» **Task item**
In this exercise, return only the lines that run from the line with "2019: none -> 1752" to the end of the entries below, both included. Pictures are not copied.

Change detection data:
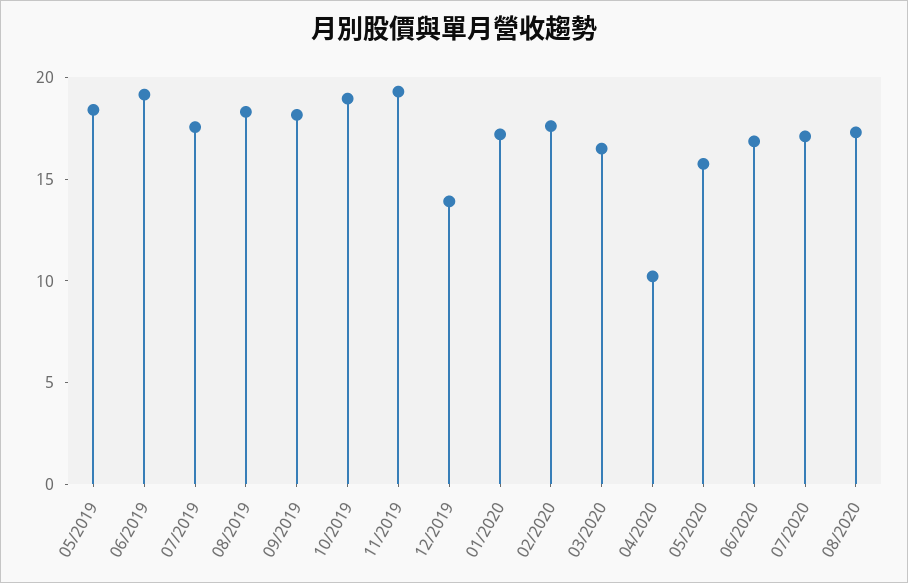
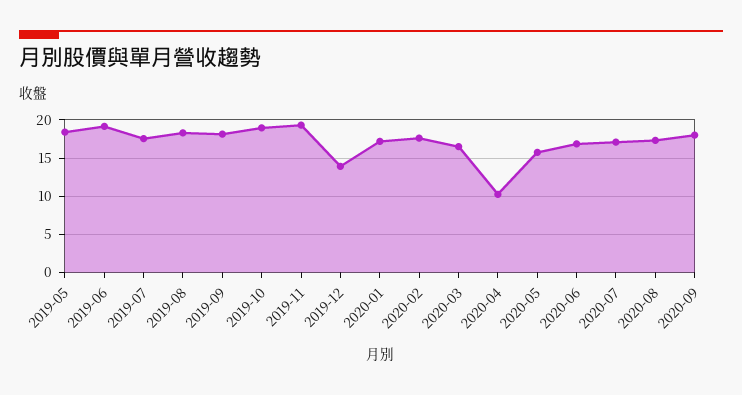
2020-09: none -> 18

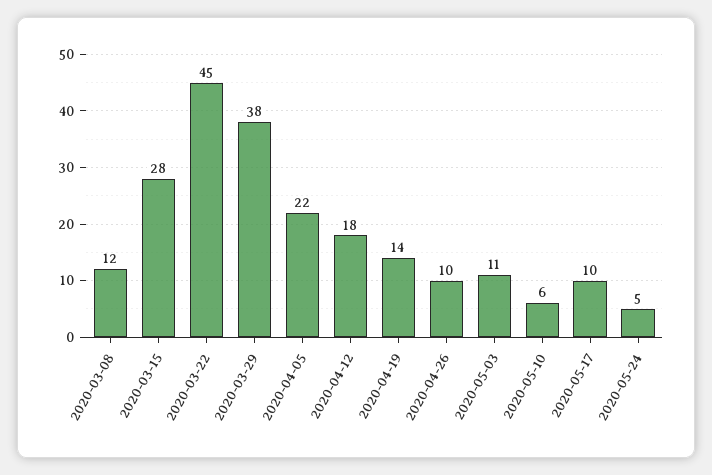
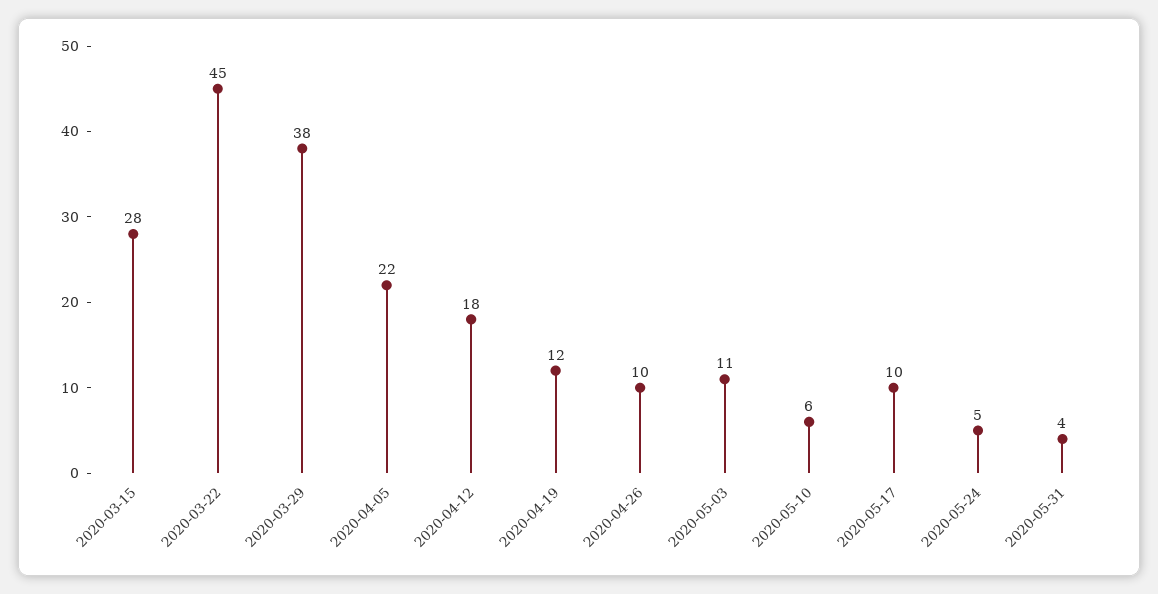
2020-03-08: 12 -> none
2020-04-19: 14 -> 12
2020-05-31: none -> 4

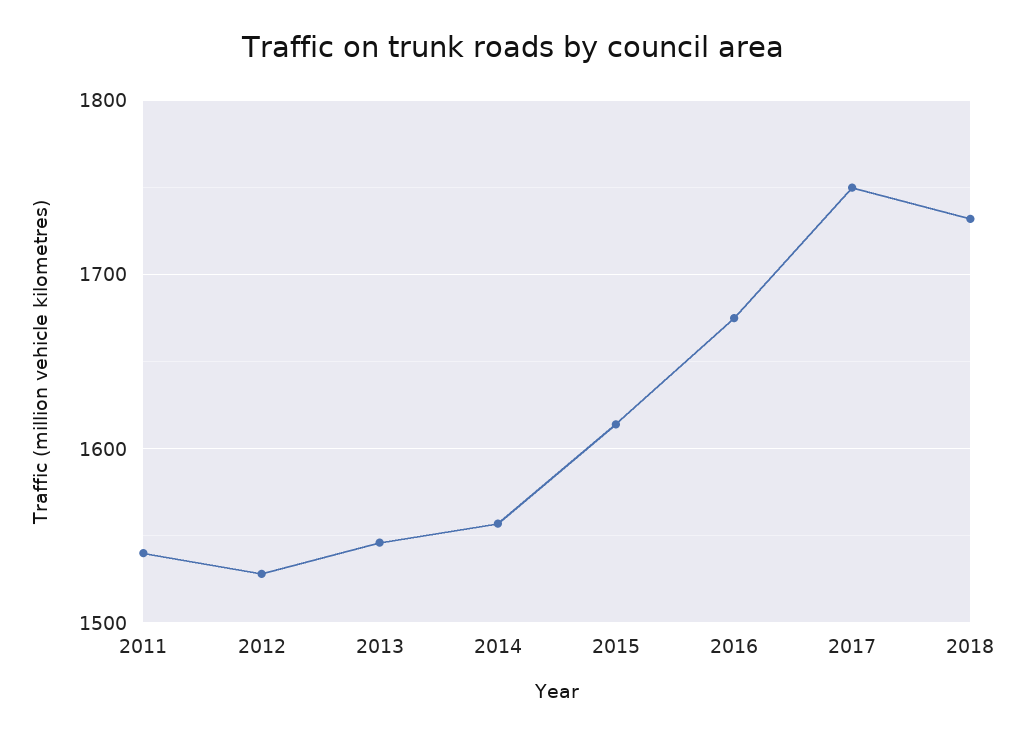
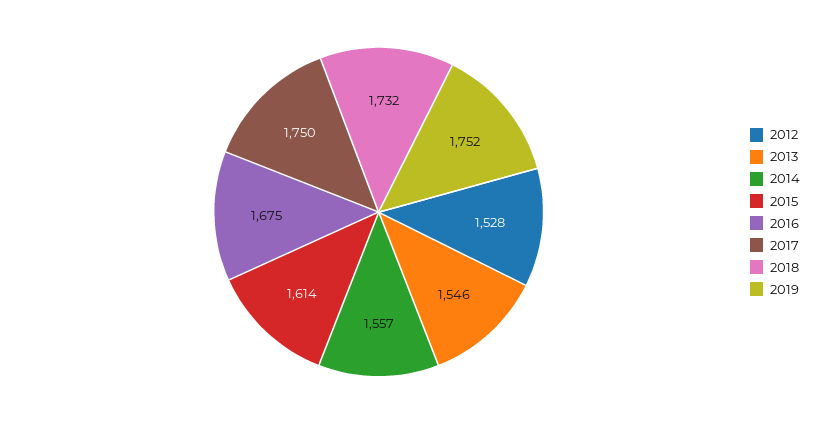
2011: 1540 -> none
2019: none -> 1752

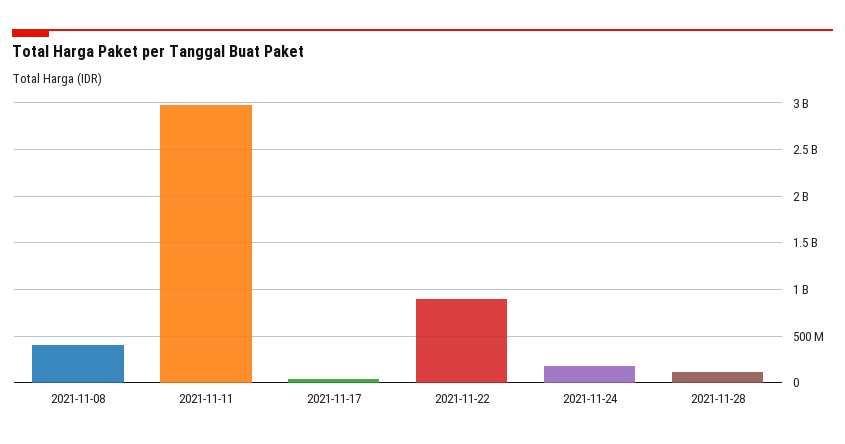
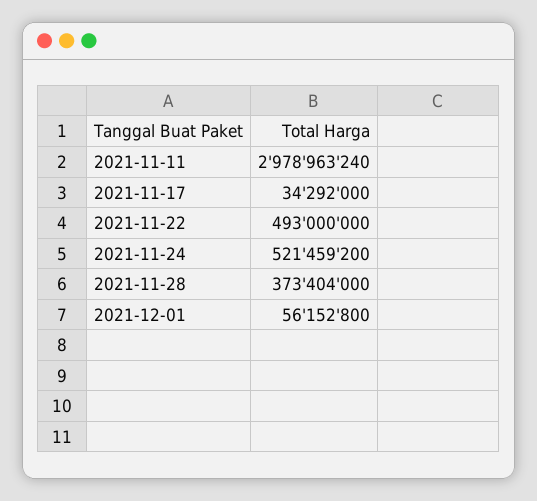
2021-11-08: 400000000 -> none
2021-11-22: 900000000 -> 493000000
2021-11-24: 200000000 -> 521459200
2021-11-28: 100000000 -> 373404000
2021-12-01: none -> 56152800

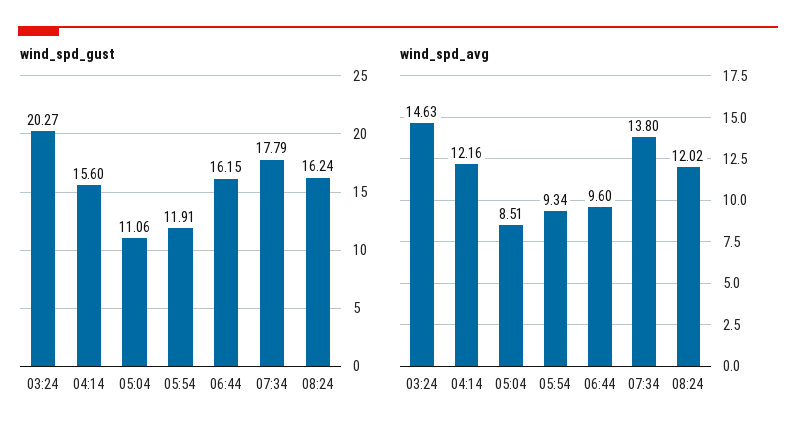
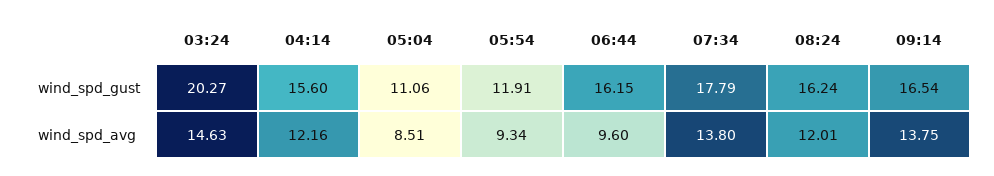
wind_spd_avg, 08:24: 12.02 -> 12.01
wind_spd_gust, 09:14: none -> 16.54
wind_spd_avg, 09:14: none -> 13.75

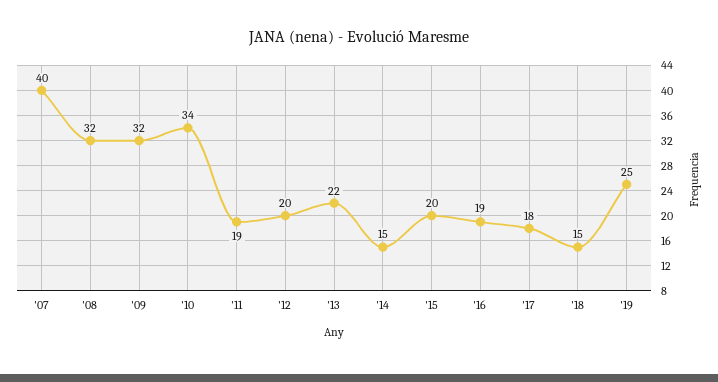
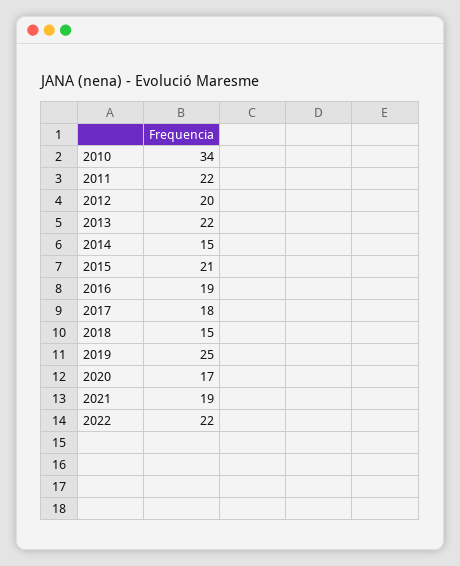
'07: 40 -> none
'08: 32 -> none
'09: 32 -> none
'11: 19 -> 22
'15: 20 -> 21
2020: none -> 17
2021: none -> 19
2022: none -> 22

» **Output**
2019: none -> 1752

2021-11-08: 400000000 -> none
2021-11-22: 900000000 -> 493000000
2021-11-24: 200000000 -> 521459200
2021-11-28: 100000000 -> 373404000
2021-12-01: none -> 56152800

wind_spd_avg, 08:24: 12.02 -> 12.01
wind_spd_gust, 09:14: none -> 16.54
wind_spd_avg, 09:14: none -> 13.75

'07: 40 -> none
'08: 32 -> none
'09: 32 -> none
'11: 19 -> 22
'15: 20 -> 21
2020: none -> 17
2021: none -> 19
2022: none -> 22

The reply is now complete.